About this exercise | If an entry holds a picture, drop the picture but restate the entry word for word.

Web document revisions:

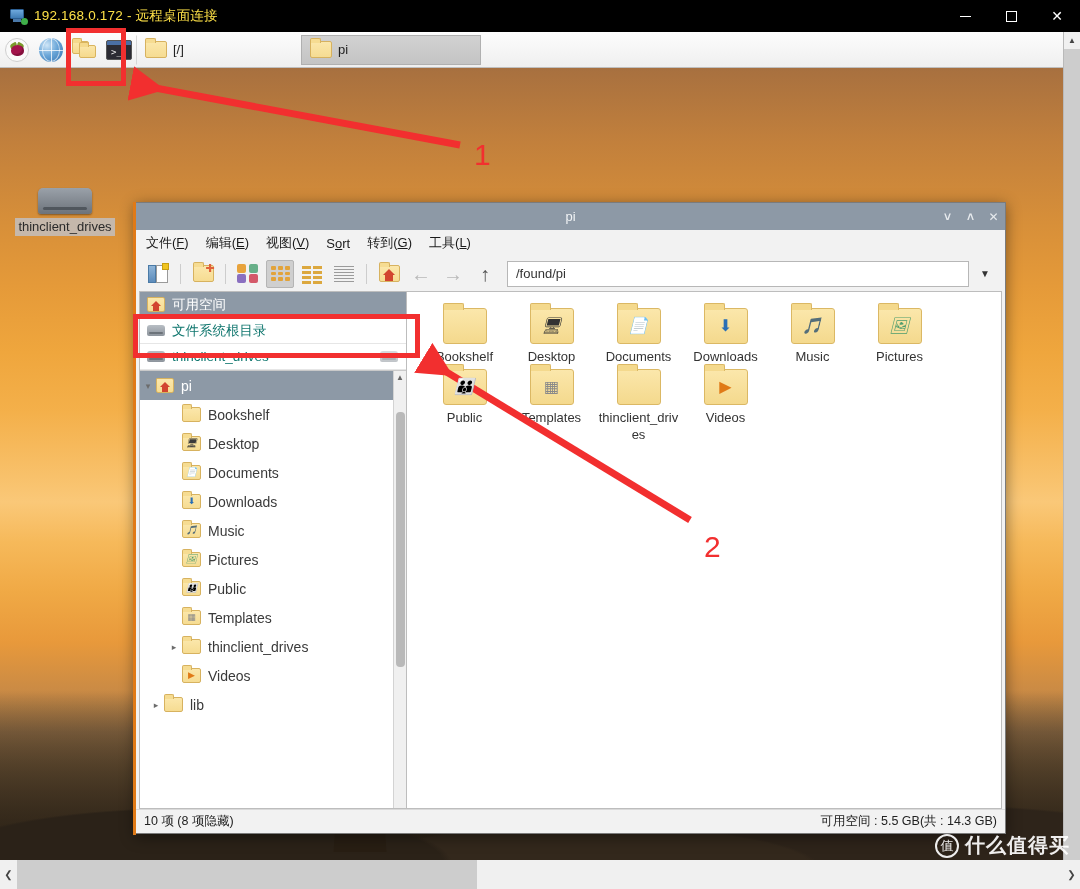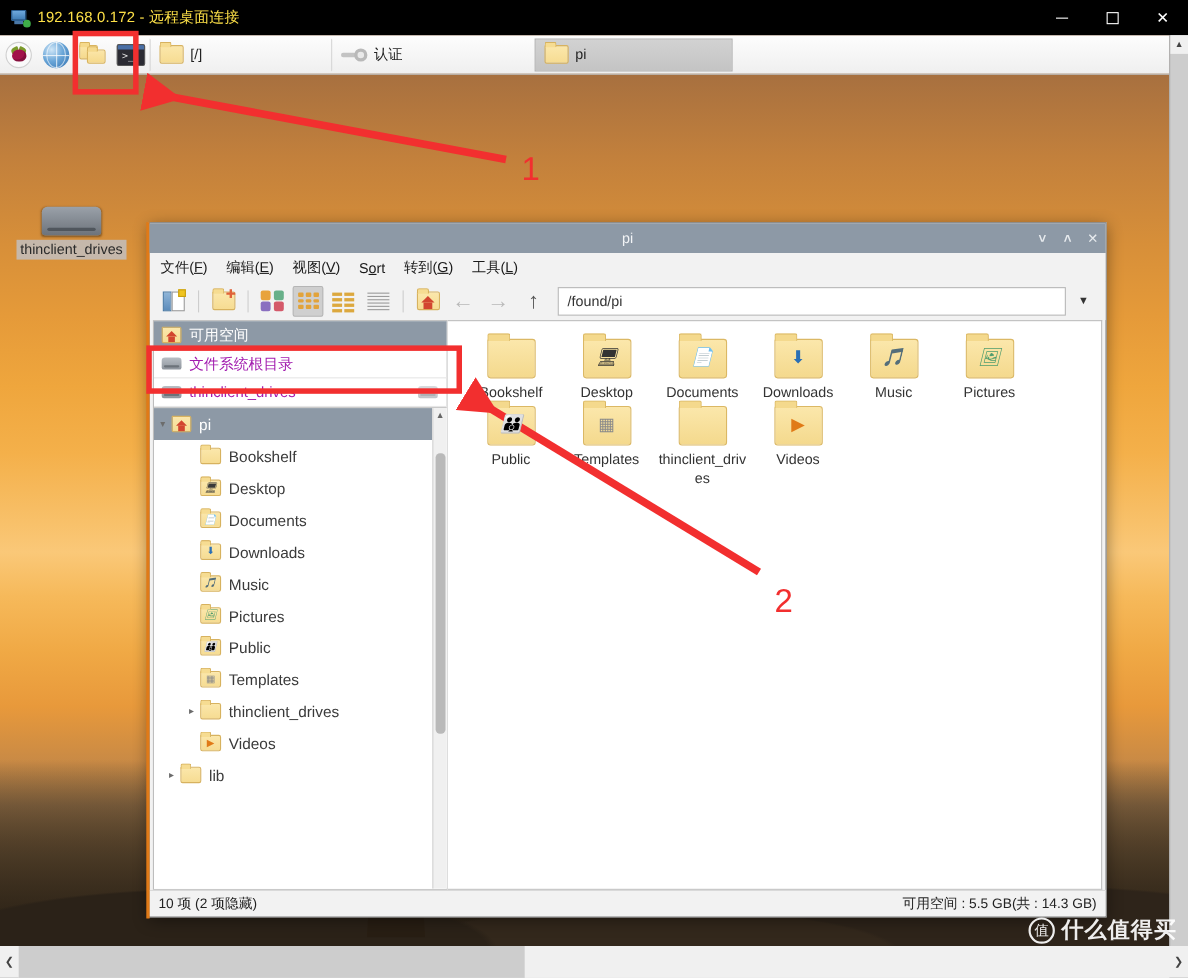--- a/index.html
+++ b/index.html
@@ -279,21 +279,21 @@
   .fm-body { flex: 1 1 auto; display: flex; padding: 0 3px 0 3px; min-height: 0; }
 
   
   .fm-side {
     width: 268px; display: flex; flex-direction: column; flex: 0 0 auto;
     border: 1px solid #bdbdbd; background: #fff; min-height: 0;
   }
   .places { flex: 0 0 auto; border-bottom: 1px solid #c9c9c9; }
   .place {
     height: 26px; display: flex; align-items: center; gap: 7px; padding-left: 7px;
-    font-size: 13.5px; color: #a21caf; border-bottom: 1px solid #e6e6e6; position: relative;
+    font-size: 13.5px; color: #0f766e; border-bottom: 1px solid #e6e6e6; position: relative;
   }
   .place.active { background: #8d99a6; color: #fff; border-bottom-color: #8d99a6; }
   .place .eject { margin-left: auto; margin-right: 8px; opacity: .55; }
   .drive-ico {
     width: 18px; height: 11px; background: linear-gradient(#b8bec4, #8d949c);
     border-radius: 3px 3px 2px 2px; position: relative; flex: 0 0 auto;
   }
   .drive-ico::after { content:""; position:absolute; left:2px; bottom:2px; width:14px; height:2px; background:#6c737a; border-radius:1px; }
   .home-ico {
     width: 18px; height: 15px; background: linear-gradient(#fbe7ab,#f6dc92);
@@ -442,27 +442,20 @@
               <div class="bar"></div>
               <div class="pr">&gt;_</div>
             </div>
         </div>
       </div>
       <div class="lx-tasks">
         <div class="lx-task sep" style="min-width:165px">
           <span class="folder-sm"></span>
           <span>[/]</span>
         </div>
-        <div class="lx-task sep" style="min-width:185px">
-          <span class="key-ico">
-              <span class="shaft"></span>
-              <span class="ring"></span>
-            </span>
-          <span>认证</span>
-        </div>
         <div class="lx-task active" style="min-width:180px">
           <span class="folder-sm"></span>
           <span>pi</span>
         </div>
       </div>
     </div>
 
     <div class="dicon selected" style="left:10px; top:150px;">
       <div class="hdd"></div>
       <span class="lbl">thinclient_drives</span>
@@ -727,21 +720,21 @@
           <div class="fitem">
             <span class="ficon">
                 <i class="gl" style="color:#e07a17">▶</i>
               </span>
             <span class="nm">Videos</span>
           </div>
         </div>
       </div>
 
       <div class="fm-status">
-        <span>10 项 (2 项隐藏)</span>
+        <span>10 项 (8 项隐藏)</span>
         <span class="right">可用空间 : 5.5 GB(共 : 14.3 GB)</span>
       </div>
     </div>
   </div>
 
   <div class="rdp-vsb">
     <div class="btn">▲</div>
   </div>
   <div class="rdp-hsb">
     <div class="btn">❮</div>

Output of the task |
--- a/index.html
+++ b/index.html
@@ -279,21 +279,21 @@
   .fm-body { flex: 1 1 auto; display: flex; padding: 0 3px 0 3px; min-height: 0; }
 
   
   .fm-side {
     width: 268px; display: flex; flex-direction: column; flex: 0 0 auto;
     border: 1px solid #bdbdbd; background: #fff; min-height: 0;
   }
   .places { flex: 0 0 auto; border-bottom: 1px solid #c9c9c9; }
   .place {
     height: 26px; display: flex; align-items: center; gap: 7px; padding-left: 7px;
-    font-size: 13.5px; color: #a21caf; border-bottom: 1px solid #e6e6e6; position: relative;
+    font-size: 13.5px; color: #0f766e; border-bottom: 1px solid #e6e6e6; position: relative;
   }
   .place.active { background: #8d99a6; color: #fff; border-bottom-color: #8d99a6; }
   .place .eject { margin-left: auto; margin-right: 8px; opacity: .55; }
   .drive-ico {
     width: 18px; height: 11px; background: linear-gradient(#b8bec4, #8d949c);
     border-radius: 3px 3px 2px 2px; position: relative; flex: 0 0 auto;
   }
   .drive-ico::after { content:""; position:absolute; left:2px; bottom:2px; width:14px; height:2px; background:#6c737a; border-radius:1px; }
   .home-ico {
     width: 18px; height: 15px; background: linear-gradient(#fbe7ab,#f6dc92);
@@ -442,27 +442,20 @@
               <div class="bar"></div>
               <div class="pr">&gt;_</div>
             </div>
         </div>
       </div>
       <div class="lx-tasks">
         <div class="lx-task sep" style="min-width:165px">
           <span class="folder-sm"></span>
           <span>[/]</span>
         </div>
-        <div class="lx-task sep" style="min-width:185px">
-          <span class="key-ico">
-              <span class="shaft"></span>
-              <span class="ring"></span>
-            </span>
-          <span>认证</span>
-        </div>
         <div class="lx-task active" style="min-width:180px">
           <span class="folder-sm"></span>
           <span>pi</span>
         </div>
       </div>
     </div>
 
     <div class="dicon selected" style="left:10px; top:150px;">
       <div class="hdd"></div>
       <span class="lbl">thinclient_drives</span>
@@ -727,21 +720,21 @@
           <div class="fitem">
             <span class="ficon">
                 <i class="gl" style="color:#e07a17">▶</i>
               </span>
             <span class="nm">Videos</span>
           </div>
         </div>
       </div>
 
       <div class="fm-status">
-        <span>10 项 (2 项隐藏)</span>
+        <span>10 项 (8 项隐藏)</span>
         <span class="right">可用空间 : 5.5 GB(共 : 14.3 GB)</span>
       </div>
     </div>
   </div>
 
   <div class="rdp-vsb">
     <div class="btn">▲</div>
   </div>
   <div class="rdp-hsb">
     <div class="btn">❮</div>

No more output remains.